We took Gus by the arms and waded to shore. Clyde carried his shotgun. We watched Bud Hemphill flee into the woods. The sun was setting. We gathered some firewood. Nobody was interested in putting up the tent. Decided we'd sleep under the bridge. “It doesn't ever rain in Indiana anyway,” I said. We cooked a big pan of scrambled eggs. Opened two cans of beans. One can of corn. All three tins of sardines. Finished off the apples and pears. Drank milk and Cokes. Clyde hummed. Gus slowly came to his senses. He had a dumpling-sized knot on his forehead, the cross-stitching of the baseball Moon Man threw imbedded into his skin like a tire track.

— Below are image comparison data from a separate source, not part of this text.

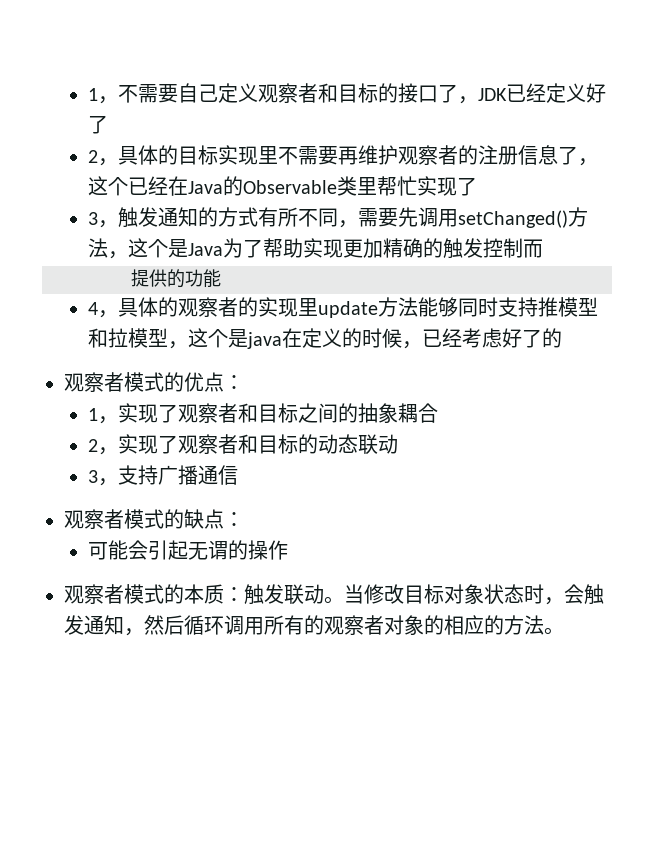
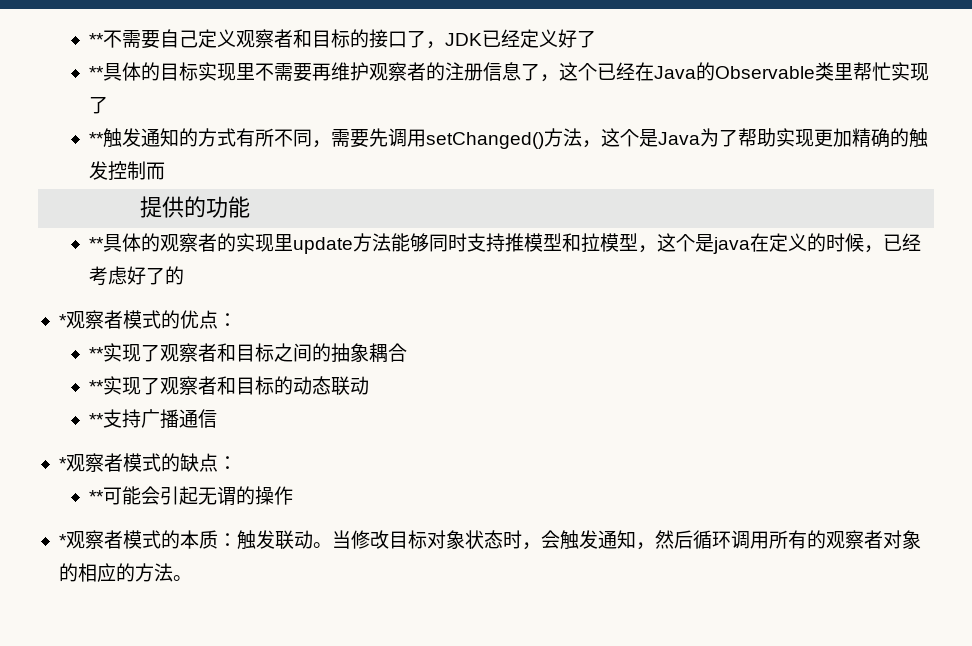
[87,88,118,104] 1， -> [89,33,105,46] **
[87,150,118,166] 2， -> [89,66,105,79] **
[87,212,118,228] 3， -> [89,132,105,145] **
[87,302,118,318] 4， -> [89,237,105,250] **
(562, 338) none -> [58,314,67,327] *
[87,408,118,424] 1， -> [89,347,105,360] **
[87,439,118,455] 2， -> [89,380,105,393] **
[87,470,118,486] 3， -> [89,413,105,426] **
(238, 475) none -> [58,457,67,470] *
(244, 519) none -> [89,490,105,503] **
(288, 550) none -> [58,534,67,547] *

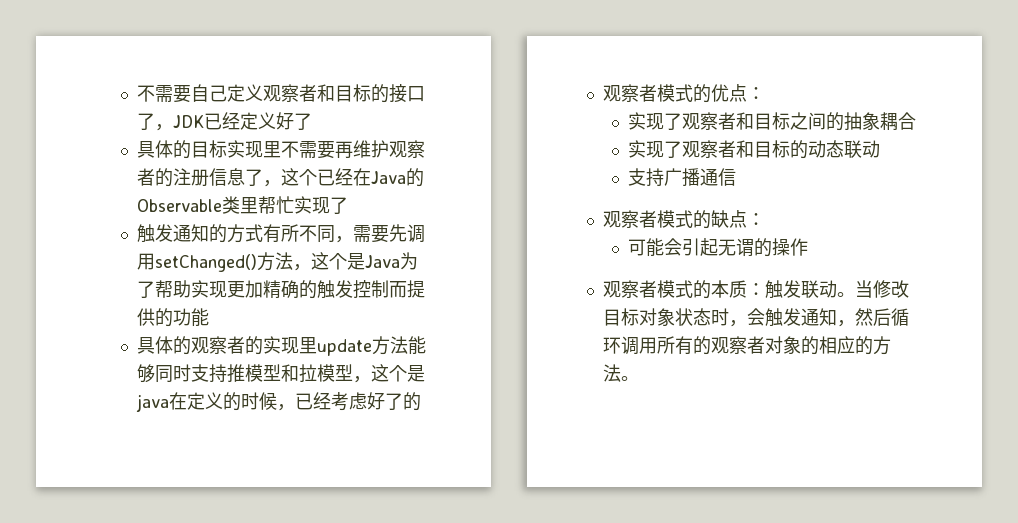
[89,33,105,46] ** -> (137, 93) none
[89,66,105,79] ** -> (313, 121) none
[89,132,105,145] ** -> (349, 205) none
(166, 171) // -> (408, 289) none
[89,237,105,250] ** -> (210, 317) none
[58,314,67,327] * -> (422, 401) none
[89,347,105,360] ** -> (765, 93) none
[89,380,105,393] ** -> (917, 121) none
[89,413,105,426] ** -> (881, 149) none
[58,457,67,470] * -> (737, 177) none
[89,490,105,503] ** -> (765, 219) none
[58,534,67,547] * -> (809, 247) none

Surprisingly, Gus was happy that our flight went the way it did. “Maybe we didn't fleece those ballplayers like we did the Baptists, but we sure got everybody's attention,” he said. “Everybody in Weebawauwau County must have been at that game. It's only a matter of time before the law comes after me now. I bet we'll wake up tomorrow surrounded. A hundred gun barrels pointed right at our heads.”

Only Gus slept. He woke up disappointed. There wasn't a single gun barrel pointed at him. “Judas Priest,” he said. “What's it gonna take? What's it damn-diddly gonna take?”

Gladys soaked a ragful of river water and patted Gus's knot. He winced and shouted “Judas Priest” after every pat.

“Am I hurting you?” she asked.

“No, Gladys. It feels so good I just can't take the pleasure.”

We waited all morning for the law to arrive. Gus stood on the bridge and waved his gun. Whistled and shouted. Gladys worked on her makeup. Will tidied up the cabbage field, putting empty Coke bottles back in their cases, carrying the egg baskets under the bridge so they wouldn't go bad in the sun, collecting all the empty cans and candy wrappers. I sat on the bank and watched the Jenny soak up water.

About noon Gus came down from the bridge. He was wound tight. He made us throw everything we'd heisted the day before in the river—all the Cokes and milk and eggs and bread, the three gumball machines and the ready-mix cement, the stacks of
Indianapolis Stars
, and the salesman's case full of doorknobs and hinges. He even made us throw the torn wing from the Jenny in the river. He ran through the field and stomped as many cabbage heads as he could. He piled us all in the Gilbert SXIII. Off we drove. It was Friday already. What a day Thursday had been!

For hours we drove the backroads, lacing in and out of Weebawauwau County like a runaway shoestring. “Why don't we try another county,” Gladys said. Gus slammed his fist against the door. “Because we ain't finished with these Weebawauwauans yet,” he said. We didn't hold anybody up all day, though we did pull away from a gas pump without paying. Will kept his nose in his guidebook. Gladys studied her scripts. I drove and listened to Clyde's quiet hum. Gus slid down in the copilot's seat and sulked, hugging his shotgun like a favorite teddy bear.